Aim of the exercise → Check every line of the entries below for "shadow", and copy the lines that have it.

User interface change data
== Segment start ==

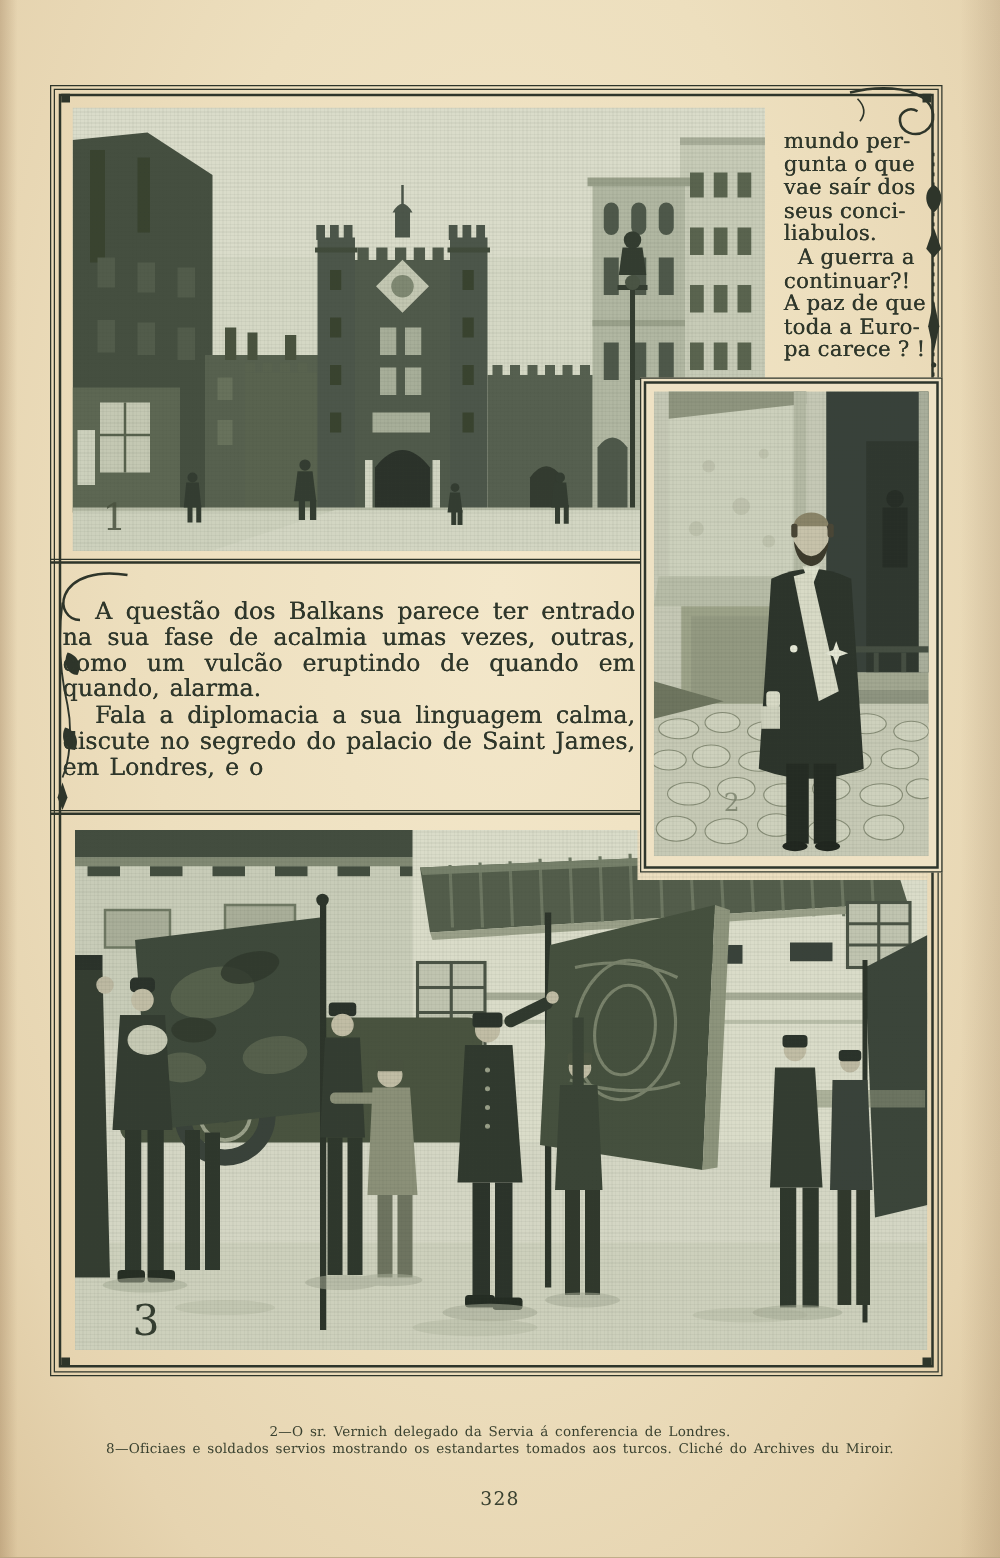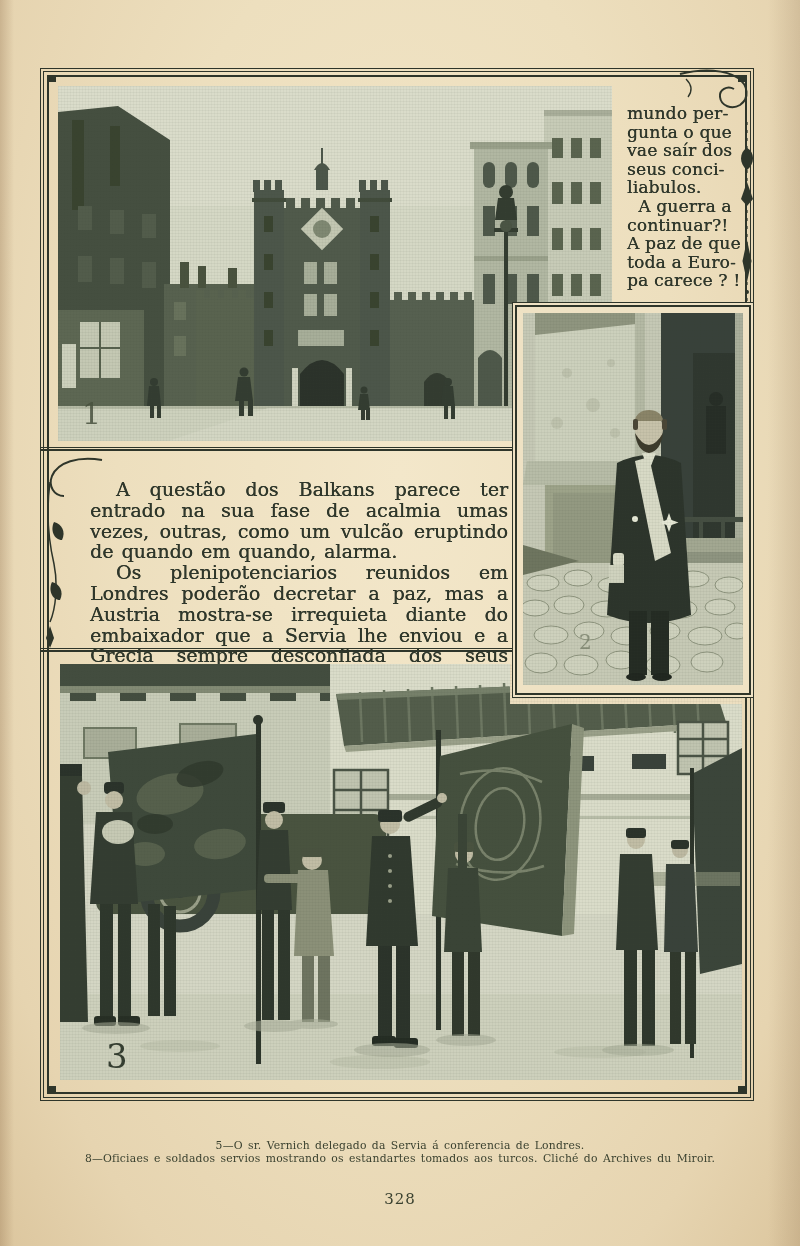--- a/index.html
+++ b/index.html
@@ -38,7 +38,7 @@
     color:#2f372b; text-shadow:.25px 0 0 currentColor; }
   .article { position:absolute; left:50px; top:479px; width:458px; }
   .article p { margin:0; font-size:19px; line-height:20.8px; text-align:justify;
-    text-indent:26px; word-spacing:2px; color:#2f372b; text-shadow:.25px 0 0 currentColor;padding-left:40px; }
+    text-indent:26px; word-spacing:2px; color:#2f372b; text-shadow:.25px 0 0 currentColor; }
   .captions { position:absolute; left:0; top:1140px; width:800px; text-align:center; }
   .caption-line { font-size:10.8px; line-height:12.6px; color:#3a412f; word-spacing:1.6px; letter-spacing:.2px; }
   .pagenum { position:absolute; left:0; top:1190px; width:800px; text-align:center;

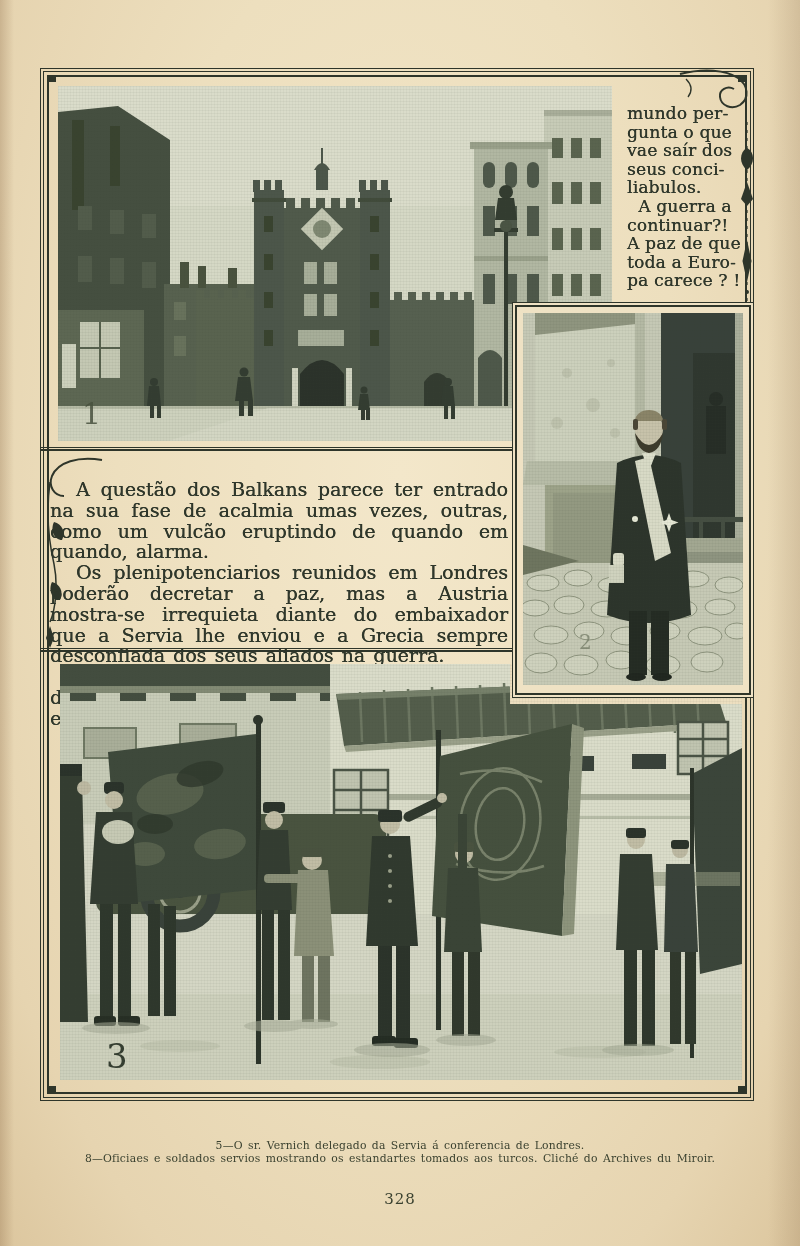--- a/index.html
+++ b/index.html
@@ -350,7 +350,6 @@
 
   <div class="article">
     <p>A questão dos Balkans parece ter entrado na sua fase de acalmia umas vezes, outras, como um vulcão eruptindo de quando em quando, alarma.</p>
-    <p>Os plenipotenciarios reunidos em Londres poderão decretar a paz, mas a Austria mostra-se irrequieta diante do embaixador que a Servia lhe enviou e a Grecia sempre desconfiada dos seus aliados na guerra.</p>
     <p>Fala a diplomacia a sua linguagem calma, discute no segredo do palacio de Saint James, em Londres, e o</p>
   </div>
 

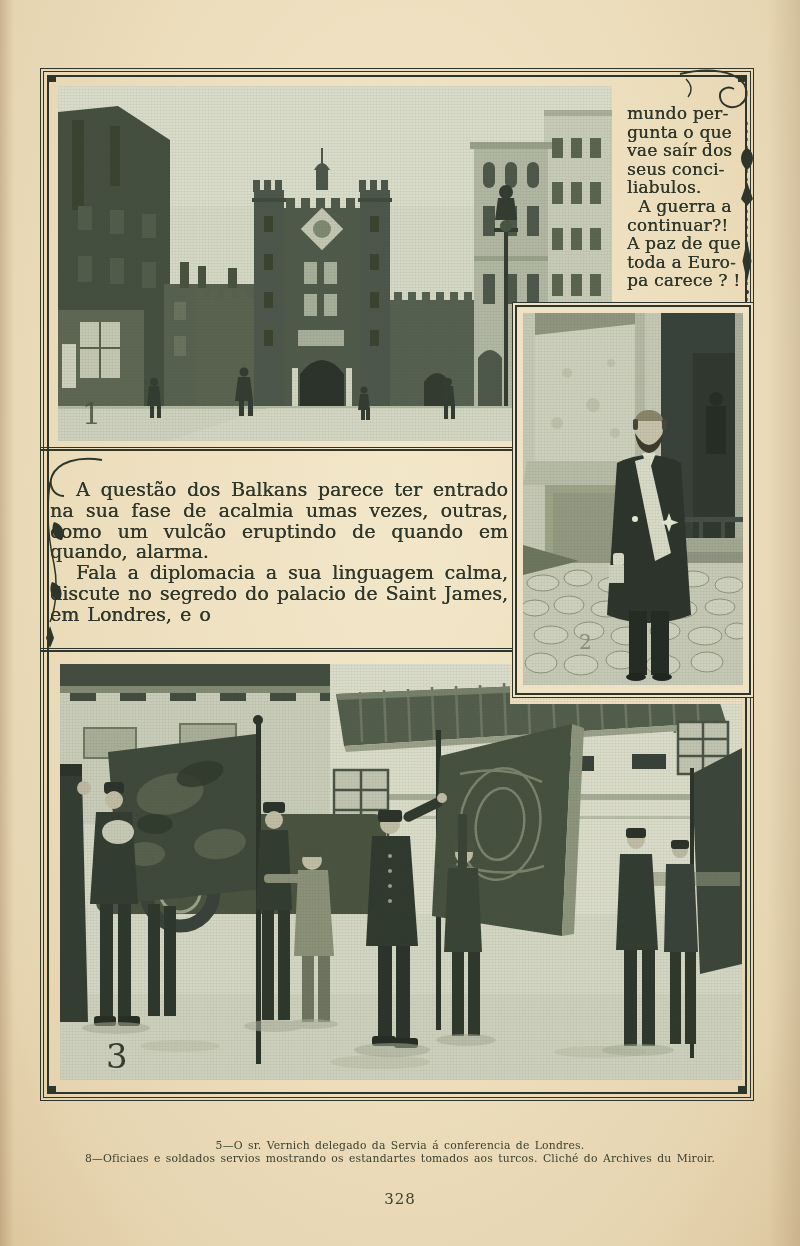--- a/index.html
+++ b/index.html
@@ -501,7 +501,7 @@
   </div>
 
   <div class="captions">
-    <div class="caption-line">5—O sr. Vernich delegado da Servia á conferencia de Londres.</div>
+    <div class="caption-line">2—O sr. Vernich delegado da Servia á conferencia de Londres.</div>
     <div class="caption-line">8—Oficiaes e soldados servios mostrando os estandartes tomados aos turcos. Cliché do Archives du Miroir.</div>
   </div>
   <div class="pagenum">328</div>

== Segment end ==

Your response →
     color:#2f372b; text-shadow:.25px 0 0 currentColor; }
-    text-indent:26px; word-spacing:2px; color:#2f372b; text-shadow:.25px 0 0 currentColor;padding-left:40px; }
+    text-indent:26px; word-spacing:2px; color:#2f372b; text-shadow:.25px 0 0 currentColor; }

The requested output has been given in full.